De ce dialogue émerge la possibilité – qui est un droit dans les textes – d’avoir un poste adapté et de mener les négociations avec l’employeur. Ce dernier n’a pas le droit de licencier au motif de la maladie. En revanche, s’il apporte la preuve que l’absence due à la maladie nuit à l’organisation du travail, celle-ci peut être une raison de licenciement.

Un retour plus difficile en cas de changement d’emploi

En théorie, le système fonctionne bien. En pratique, «  le constat est nettement plus mitigé, car la plupart des salariés ne font pas confiance à leur médecin du travail », tempère la sociologue Anne-Marie Waser. C’est pourtant lui qui délivre un avis d’aptitude à la reprise, et mieux vaut entamer le dialogue.

Le médecin traitant, lui, prescrit et fixe la durée de travail à temps partiel. «  Plus la position est élevée socialement, plus le retour au travail se passe bien car ces personnes ont une certaine marge de manœuvre », observe la sociologue.
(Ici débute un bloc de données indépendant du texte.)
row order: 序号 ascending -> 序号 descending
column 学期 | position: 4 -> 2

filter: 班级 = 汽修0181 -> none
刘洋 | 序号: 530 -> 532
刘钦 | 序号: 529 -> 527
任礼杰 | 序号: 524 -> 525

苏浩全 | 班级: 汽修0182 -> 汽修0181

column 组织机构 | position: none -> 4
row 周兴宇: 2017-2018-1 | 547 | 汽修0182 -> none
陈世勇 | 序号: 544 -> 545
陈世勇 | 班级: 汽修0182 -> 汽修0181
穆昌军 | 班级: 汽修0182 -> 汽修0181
La situation est en effet plus délicate pour ceux qui doivent chercher un nouvel emploi. En plus de la fatigue, s’ajoute la difficulté d’expliquer une absence d’un an ou deux dans son CV. Pour cette raison, Solange de Nazelle conseille toujours de reprendre son activité professionnelle puis de démissionner et chercher un emploi après  : «  Cela permet de dire  : je suis entré dans cette entreprise de telle date jusqu’à ce jour. Sinon, il vaut mieux ne pas dire lors d’un entretien d’embauche  : “J’ai eu un cancer”. »

En pratique, à qui s’adresser ?

  • L’assistante sociale de votre établissement de santé, de votre caisse d’Assurance-maladie ou de votre association de santé au travail. Elle facilite vos démarches auprès du médecin du travail et de votre entreprise.
  • Le site Emploi et cancer, que vient de lancer la Ligue nationale contre le cancer, vous permet d’obtenir des réponses à vos questions et vous oriente vers les services compétents.
  • Sur le site de l’Institut national contre le cancer, vous trouverez les liens utiles pour vous informer sur vos droits et rencontrer un avocat. Vous pourrez aussi consulter la charte des onze engagements ‘Cancer et emploi’, déjà signée par dix-sept entreprises et collectivités territoriales.
  • La maison départementale des personnes handicapées si vous ne pouvez plus exercer le même métier. Elle reconnaît votre incapacité, ce qui permet de demander un contrat de rééducation professionnelle ou un reclassement professionnel.